Socially compliant robot navigation in pedestrian environments remains challenging owing to uncertainty in human behavior and varying pedestrian preferences in different social contexts. Local optimization planners like Model Predictive Control can incorporate collision avoidance constraints, but they can only lead to socially compliant trajectories if the cost function embeds information about the desired social behavior. The same holds for Reinforcement Learning, where a sophisticated reward function needs to be defined. However, formalizing social behavior through a reward or cost function is difficult due to the complex nature of pedestrian behavior. Imitation learning allows for inferring the desired behavior by learning from human demonstrations, making them suitable for learning socially compliant navigation policies but without any safety considerations. In this work, we propose to learn a socially compliant navigation policy directly by observing surrounding pedestrians’ trajectories from a commonly available detection and tracking pipeline and combine it with a local optimization planner to enhance safety. A Subgoal Recommender policy is developed to guide the local optimization planner to generate socially compliant trajectories by providing intermediate subgoals. To adapt the policy to changing social contexts without forgetting previously learned information, we train the Subgoal Recommender in a Continual Learning setup exploiting new pedestrian data.

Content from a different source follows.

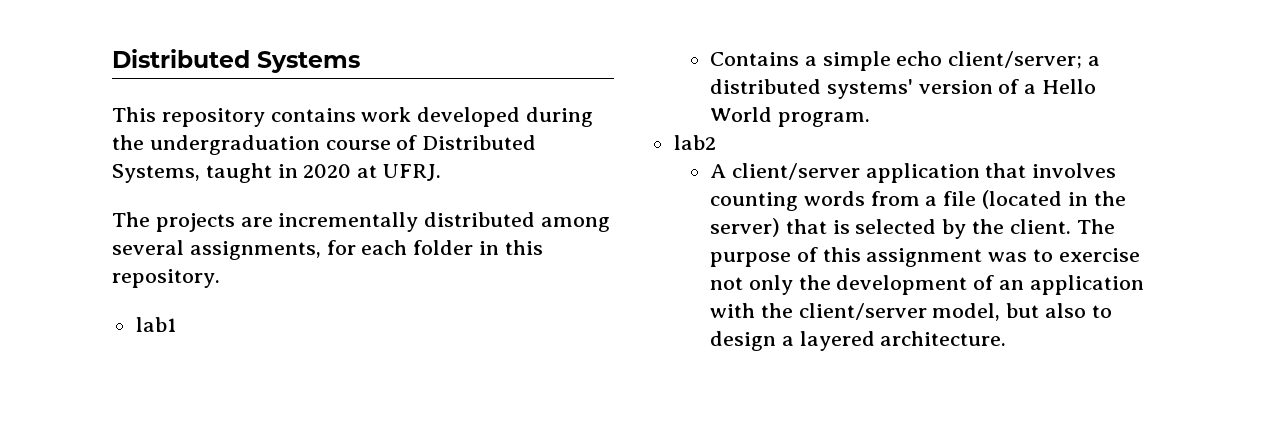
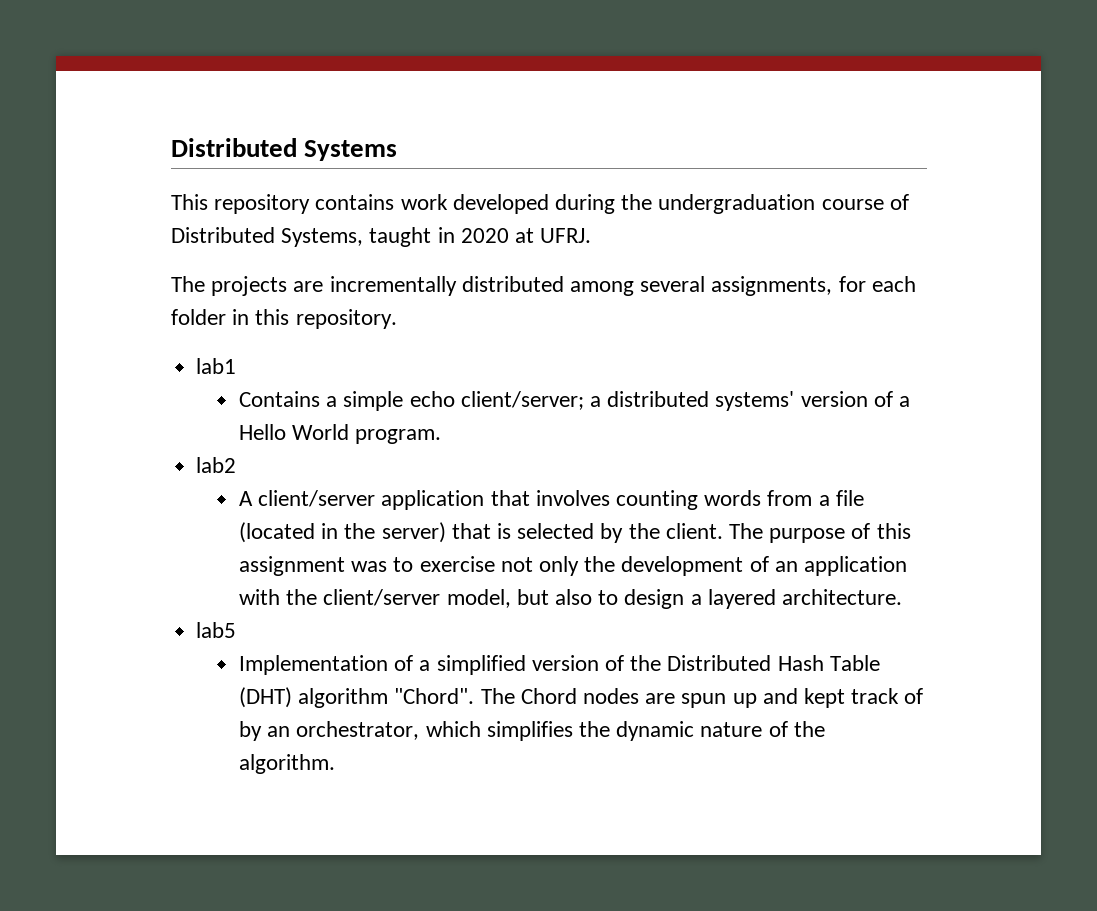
(1007, 338) none -> [196,622,237,638] [238,655,880,675] [238,687,924,708] [238,721,825,741] [238,754,335,774] // lab5 // Implementation of a simplified version of the Distributed Hash Table (DHT) algorithm "Chord". The Chord nodes are spun up and kept track of by an orchestrator, which simplifies the dynamic nature of the algorithm.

We demonstrate in simulation that our method can learn a policy that has similar performance metrics as that of the observed trajectories with 95% confidence estimated from a t-test, resulting in a lesser number of collisions. Further, the policy can adapt to different social preferences exhibited by pedestrians, while being able to remember the learned behavior in a previously encountered social context. Furthermore, we show that our proposed method can learn navigation policies from actual pedestrian data recorded using the onboard perception pipeline of a Clearpath Jackal robot.